Assignment.
In the data, extract each line that holds the string "class".

Data excerpts
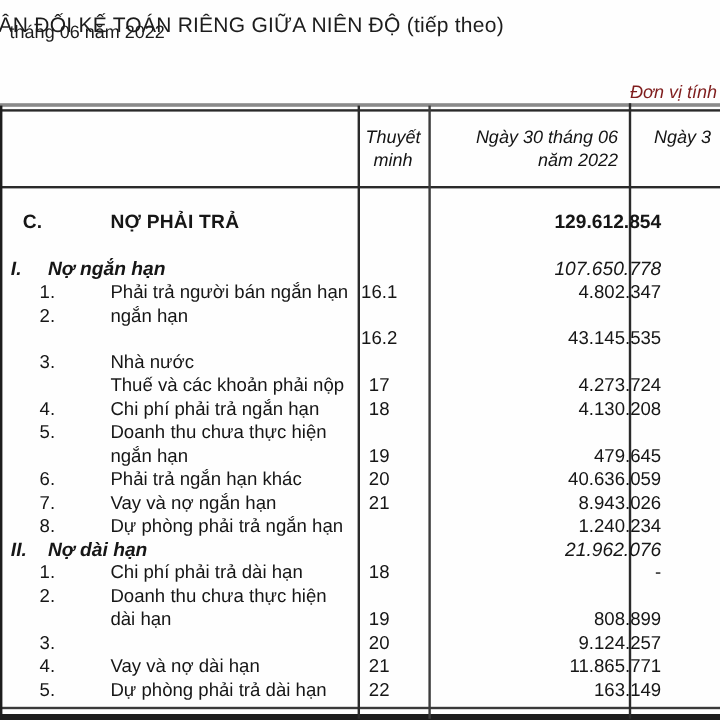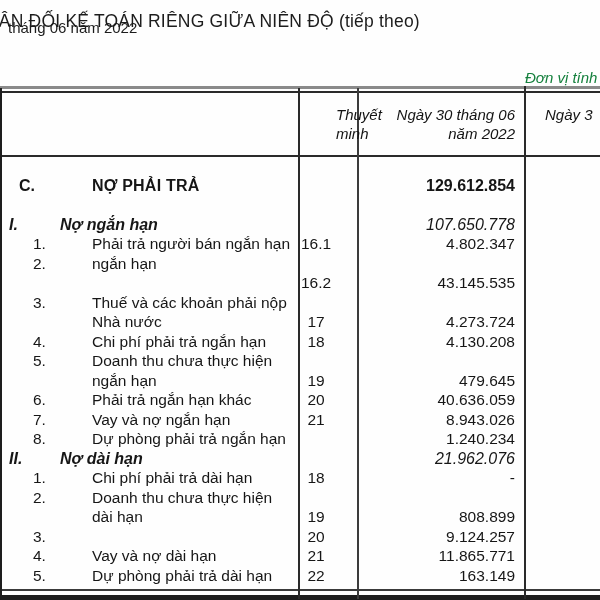--- a/index.html
+++ b/index.html
@@ -24,7 +24,7 @@
   }
   .unit-label{
     position:absolute;left:525px;top:69px;
-    font-size:15px;font-style:italic;white-space:nowrap;color:#15803d;
+    font-size:15px;font-style:italic;white-space:nowrap;color:#7f1d1d;
   }
   
   .hrule,.vrule{position:absolute;background:#222;}

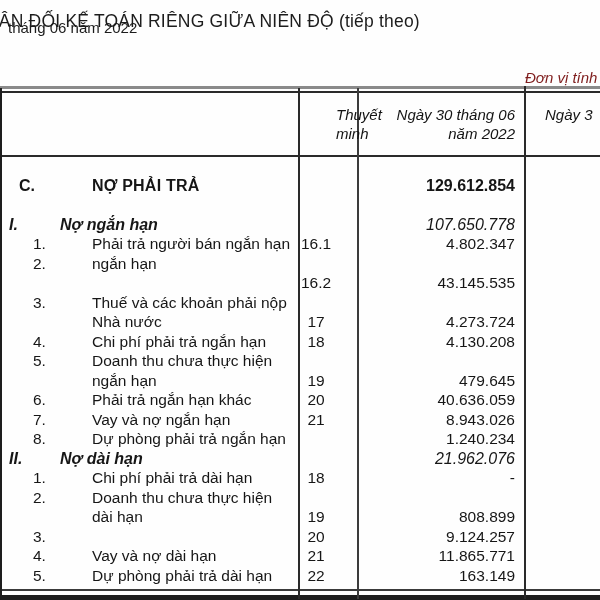--- a/index.html
+++ b/index.html
@@ -40,7 +40,7 @@
   
   .th{position:absolute;font-size:15px;font-style:italic;color:#141414;line-height:19px;}
   .th-account{left:8px;top:129px;letter-spacing:.3px;}
-  .th-note{left:298px;top:105px;width:59px;text-align:left;padding-left:38px;}
+  .th-note{left:298px;top:105px;width:59px;text-align:center;}
   .th-current{left:357px;top:105px;width:158px;text-align:right;}
   .th-prior{left:545px;top:105px;white-space:nowrap;}
   

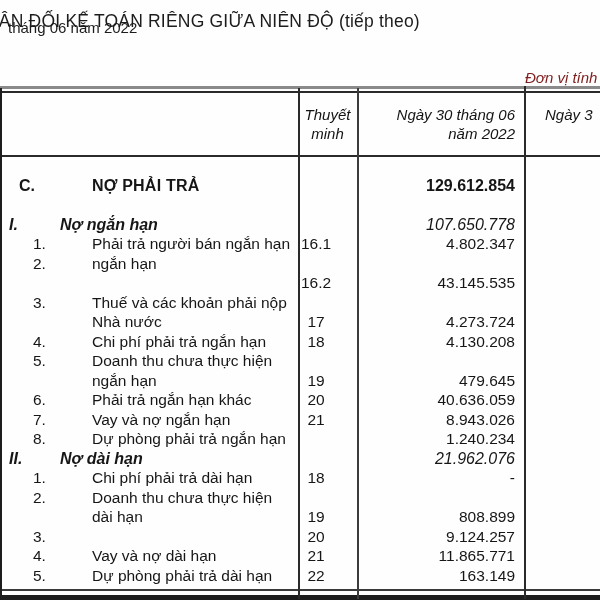--- a/index.html
+++ b/index.html
@@ -51,7 +51,7 @@
   .cell-no{position:absolute;top:0;left:33px;}
   .cell-label{margin-left:92px;}
   .cell-note{position:absolute;left:298px;width:36px;bottom:0;text-align:center;}
-  .cell-value{position:absolute;left:357px;width:158px;bottom:0;text-align:right;}
+  .cell-value{position:absolute;left:357px;width:158px;bottom:0;text-align:right;padding-left:36px;}
   .row.major{font-size:16px;}
   .row.major .cell-no{left:19px;font-weight:700;}
   .row.major .cell-label{font-weight:700;letter-spacing:.2px;}

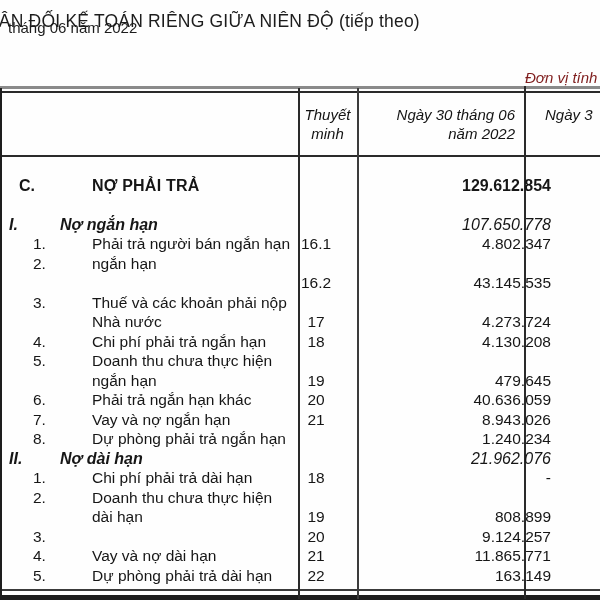--- a/index.html
+++ b/index.html
@@ -58,7 +58,7 @@
   .row.major .cell-value{font-weight:700;}
   .row.subtotal{font-size:16px;}
   .row.subtotal .cell-no{left:9px;font-weight:700;font-style:italic;}
-  .row.subtotal .cell-label{margin-left:60px;font-weight:700;font-style:italic;}
+  .row.subtotal .cell-label{margin-left:40px;font-weight:700;font-style:italic;}
   .row.subtotal .cell-value{font-weight:400;font-style:italic;}
 </style>
 </head>

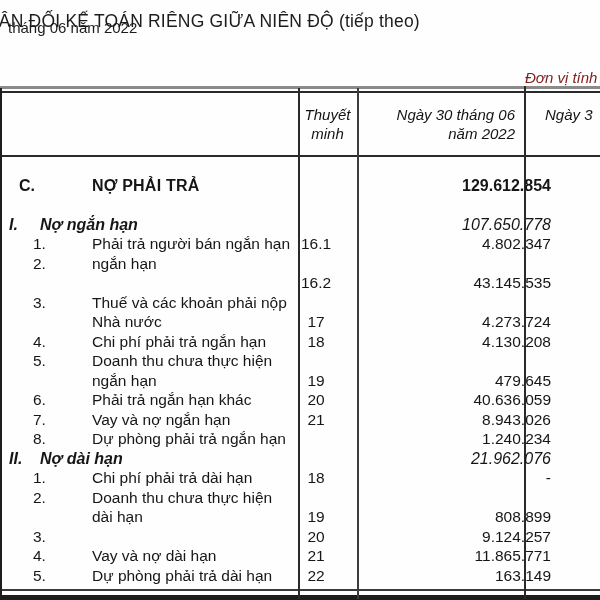--- a/index.html
+++ b/index.html
@@ -126,8 +126,8 @@
       <div class="row item two-line">
         <div class="cell-no">3.</div>
         <div class="cell-label">
+          <div>Nhà nước</div>
           <div>Thuế và các khoản phải nộp</div>
-          <div>Nhà nước</div>
         </div>
         <div class="cell-note">17</div>
         <div class="cell-value">4.273.724</div>

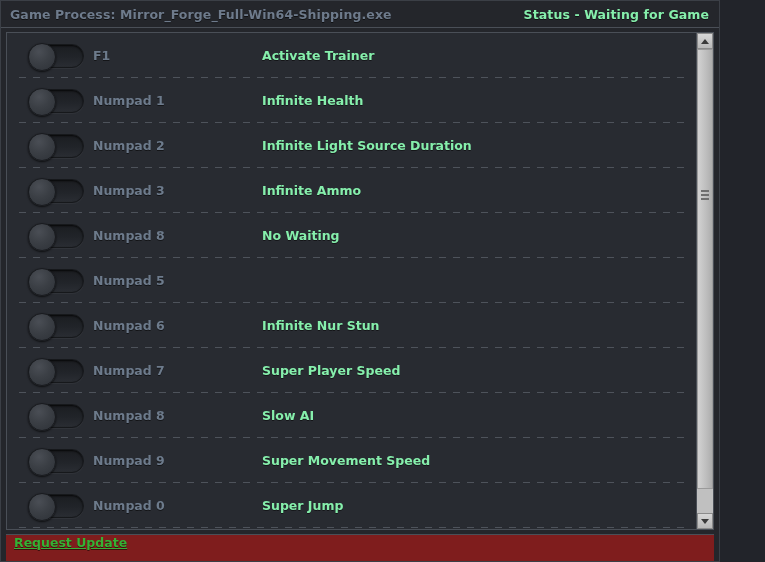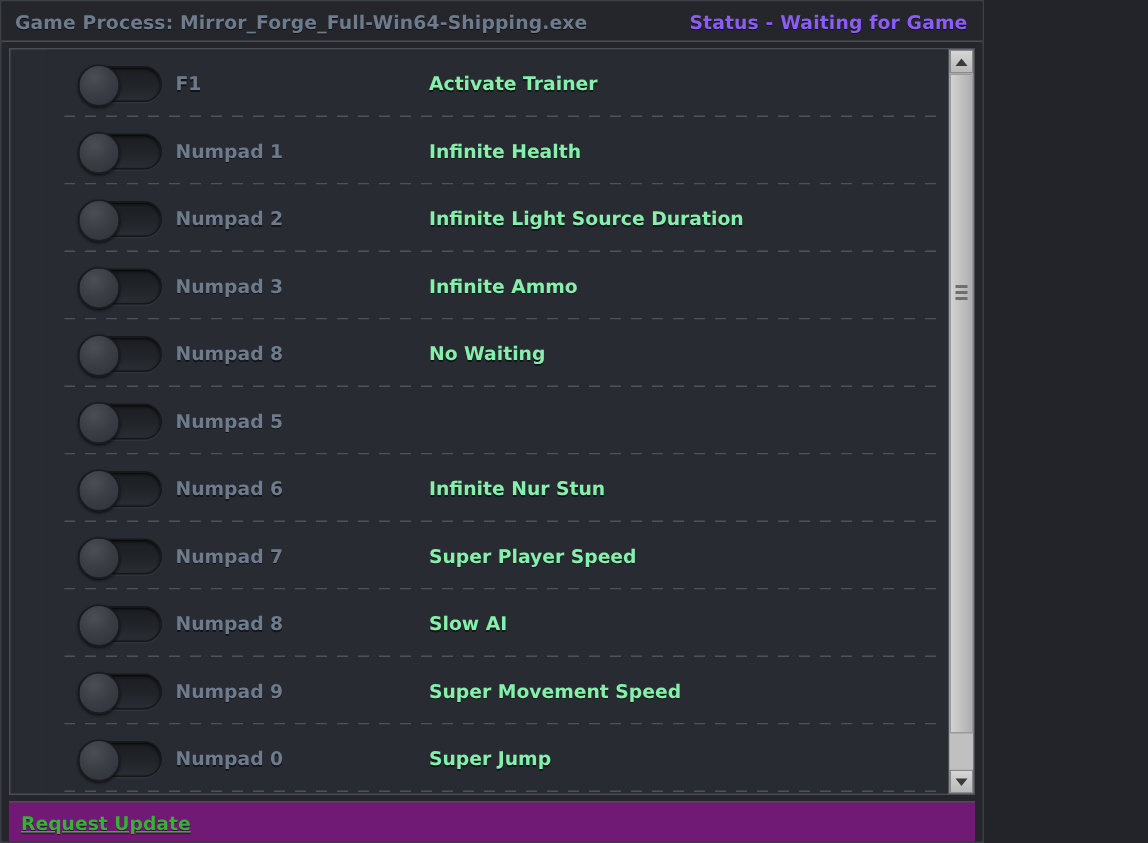--- a/index.html
+++ b/index.html
@@ -15,7 +15,7 @@
 
   #app {
     position: relative;
-    width: 656px;
+    width: 720px;
     height: 562px;
     background: #24262b;
     border: 1px solid #3b3f46;

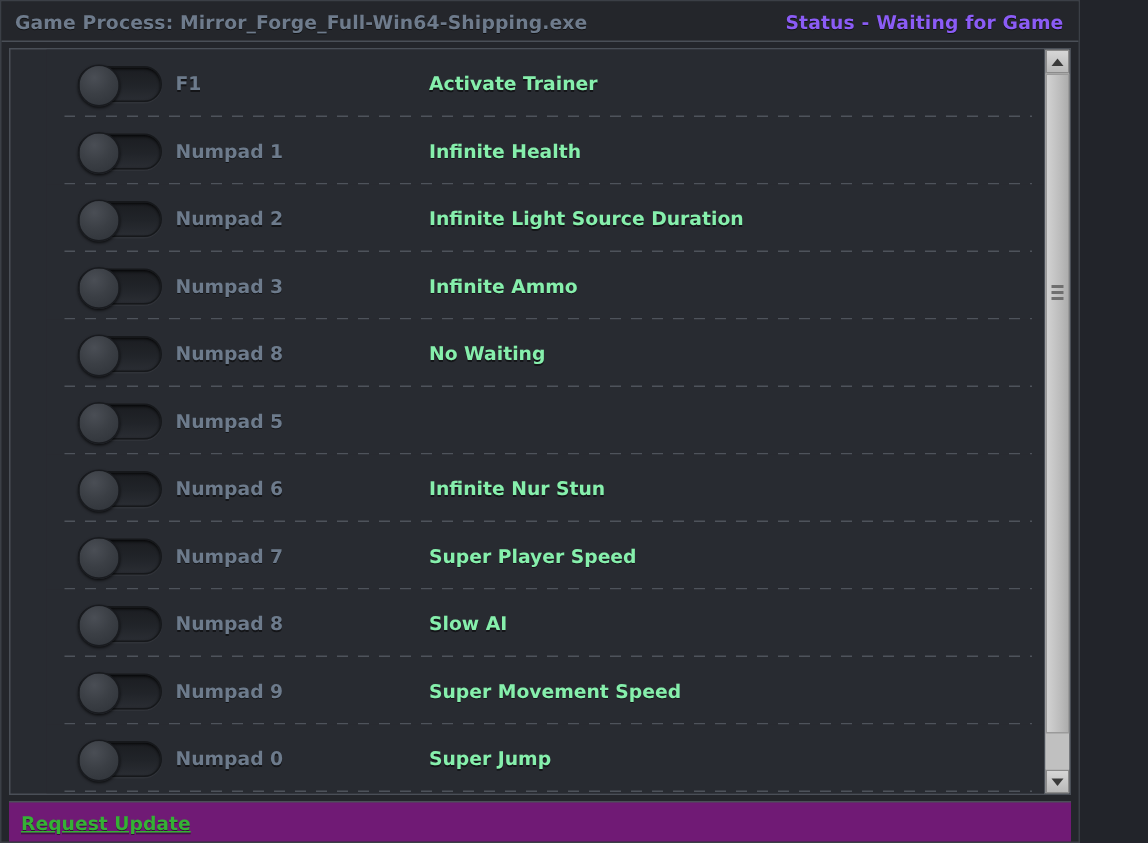--- a/index.html
+++ b/index.html
@@ -42,7 +42,7 @@
     white-space: nowrap;
     text-shadow: 0 1px 0 rgba(0,0,0,0.55);
   }
-  .header-status { color: #8b5cf6; }
+  .header-status { color: #86efac; }
 
   
   .list-wrap {

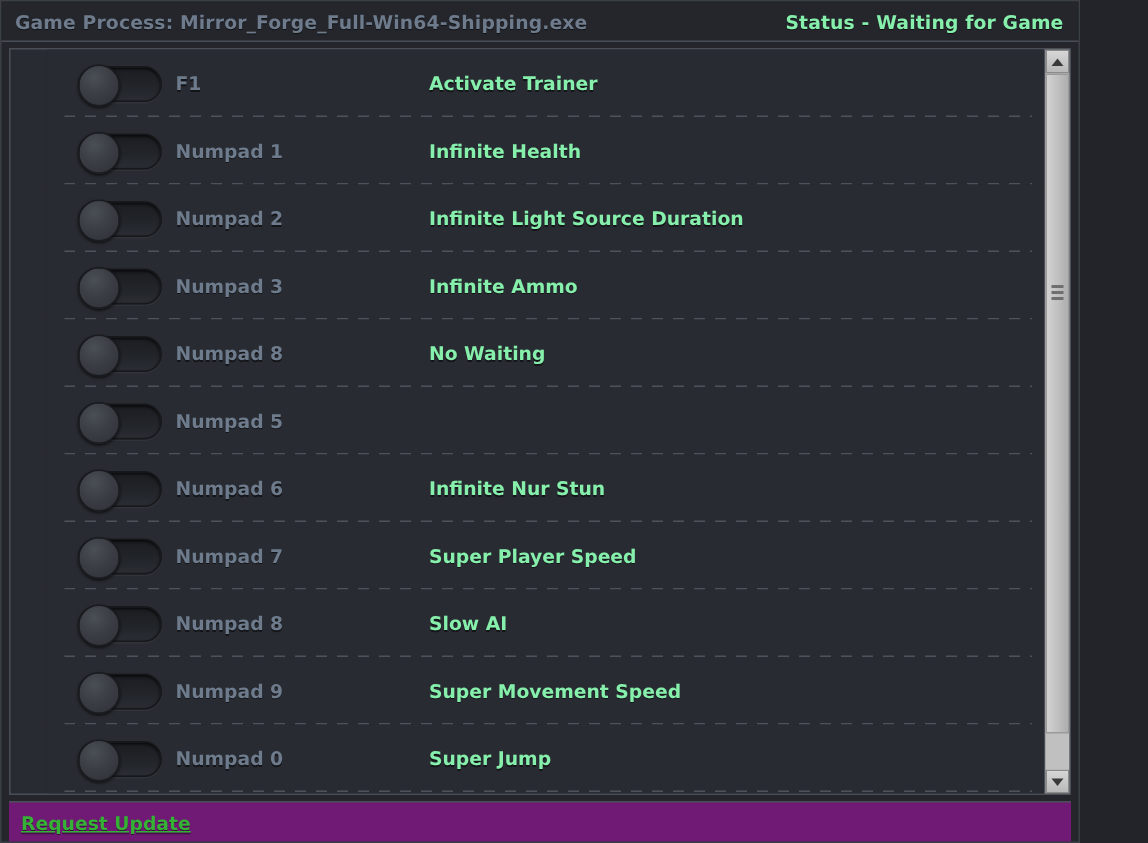--- a/index.html
+++ b/index.html
@@ -53,7 +53,6 @@
     background: #282b31;
     overflow: hidden;
     display: flex;
-    padding-left: 24px;
   }
 
   .list-viewport {

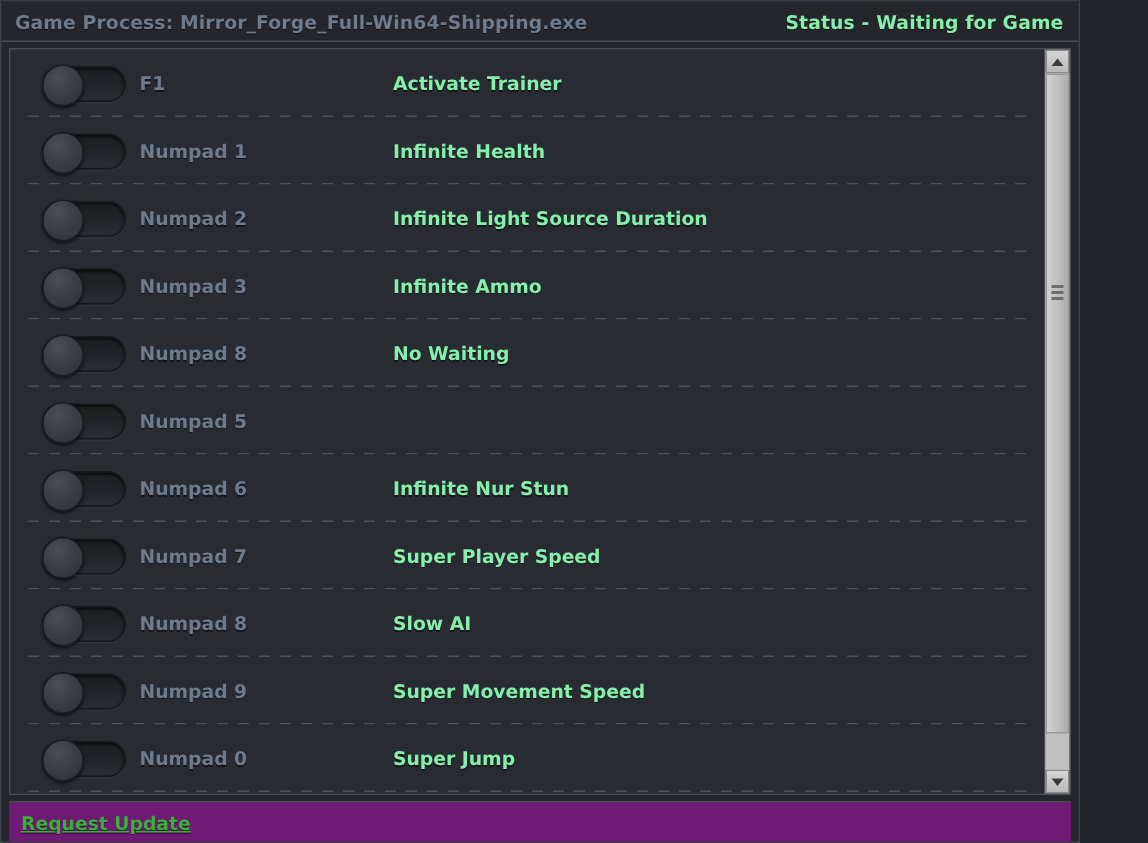--- a/index.html
+++ b/index.html
@@ -192,14 +192,14 @@
   .footer {
     flex: 0 0 27px;
     height: 27px;
-    background: #701a75;
+    background: #7f1d1d;
     border-top: 1px solid #4a4f57;
     margin: 4px 5px 0 5px;
     border-left: none;
     border-right: none;
     border-bottom: none;
     display: flex;
-    align-items: center;
+    align-items: flex-start;
     padding-left: 8px;
   }
   .link {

Output for this task.
       <div class="row item two-line">
         <div class="cell-no">3.</div>
         <div class="cell-label">
         <div class="cell-note">17</div>
         <div class="cell-value">4.273.724</div>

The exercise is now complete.